Upon approaching the White Cube Bermondsey on your next visit you’ll be greeted by a tree — it goes uncredited but there’s a newly installed mature trunk rich with foliage obstructing the North entrance on the corner of Lamb Walk and Bermondsey Street. There are trees inside too, palms revolving on rotating plinths at disconcertingly slow speeds. They intercept new neon works illuminating the South Galleries, opened up in this show to their fullest extent, allowing the work greater room to breath and for the polished concrete floor to mirror back the squiggles and forms the lights make up.
Back in 2010 Cerith Wyn Evans exhibited S=U=P=E=R=S=T=R=U=C=T=U=R=E (‘Trace me back to some loud, shallow, chill, underlying motive’s overspill…’) in the Masons Yard gallery and the piece not only audibly buzzed but it gave off a terrific heat. You knew you werenext to something of great power. The structures gained a greater audience at the Hayward’s Light Show three years later and I still remember the warmth as the lights came on and the sudden cooling when they were turned off. In this new show the illumination is constant and temperature unchanging. The artist has referenced Duchamp with Oculist Witnesses and its circular forms; with others he has concerned himself with the Japanese Noh Theatre and their movements. Like stop motion animation suits, the three dimensional squiggles are referencing arm movements and footsteps, turning something fluid and transient into solid and permanent.
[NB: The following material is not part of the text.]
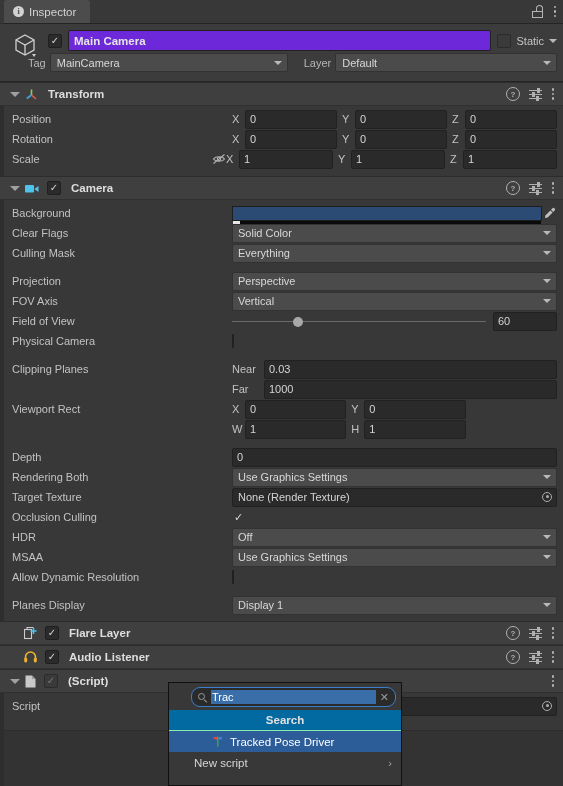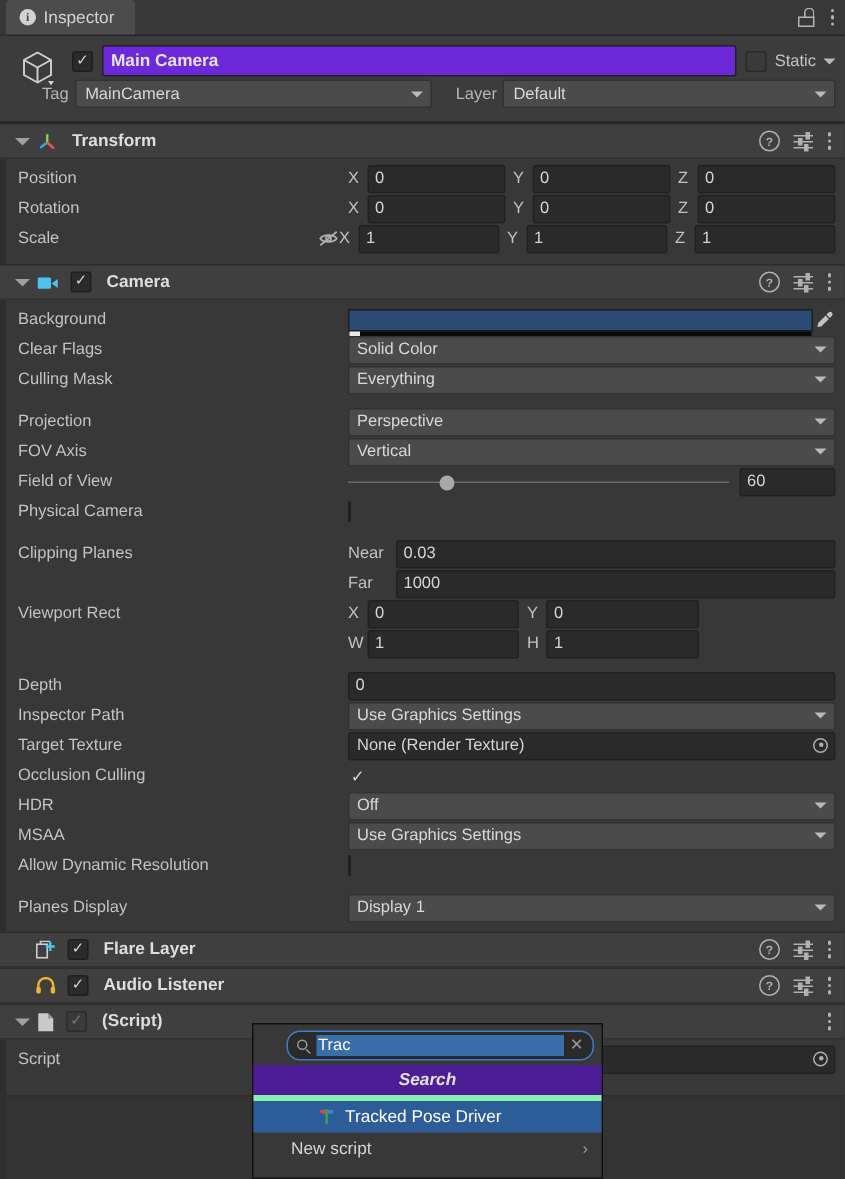"Inspector Path" span.plabel { text: Inspector Path -> Rendering Both }
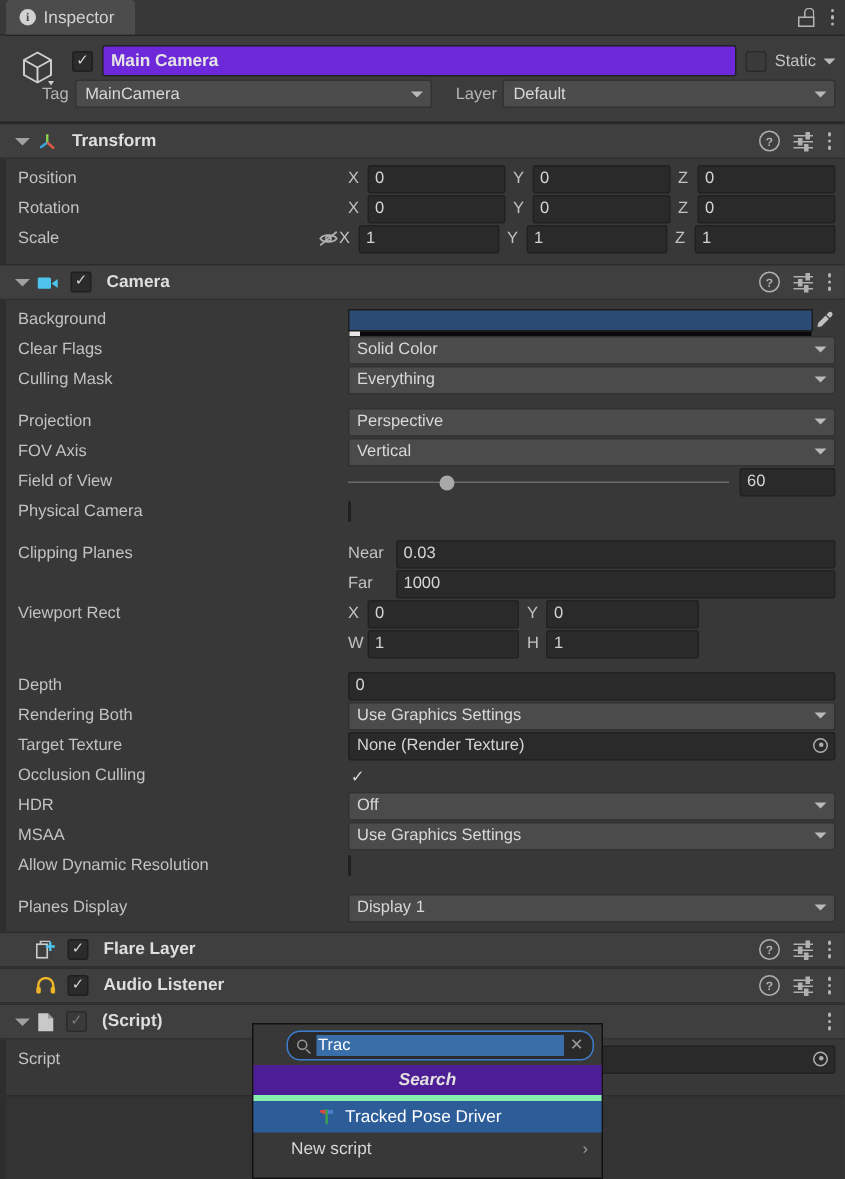"Search" .popup-title { background: #4c1d95 -> #0369a1; border-bottom: 4px solid #86efac -> 1px solid #86efac; font-style: italic -> none }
Blink and you miss it, one of the gallery’s own ceiling strip lights outside the screening room has been rewired to stutter out a message in Morse code. The transcript of which has been more legibly transferred on to the wall and concerning itself with another of the artist’s ongoing themes, that of solar eclipses, celestial radiance and the movement of light or shade across the globe.
On such a grey miserable day there’s a lot to be taken from such bright positive works and where as Cerith Wyn Evans’ work here can be largely considered joyful, the straight faced output of Robert Irwin is more staid and literally dimmer. Exhibiting since the 1960s and using highly reflective acrylics and in this show strip lights, there is a more clinical execution with his work. A massive diptych Black Painting references Albers and other minimal champions from the era but carries too a modernism more akin to current product design and a slickness bringing to mind high concept packaging as much as art history. The void in fact is more reflective than consuming and the subject very readily becomes what you see back of yourself and surroundings.
In the 9 x 9 x 9 space Irwin has set up two acrylic columns and if anything these are even more invisible in the space than the last occupant’s. Imi Knoebel placed wall coloured forms out of reach towards the ceiling, Irwin’s slim towers need to be navigated around to be seen. It is only really in circling them, in seeing the gallery entrance or a door or another observer that the forms can be absorbed themselves. The press release quotes the artist as saying, “You don’t think about whether it’s art or not art. It’s just about what you’re seeing or not seeing.”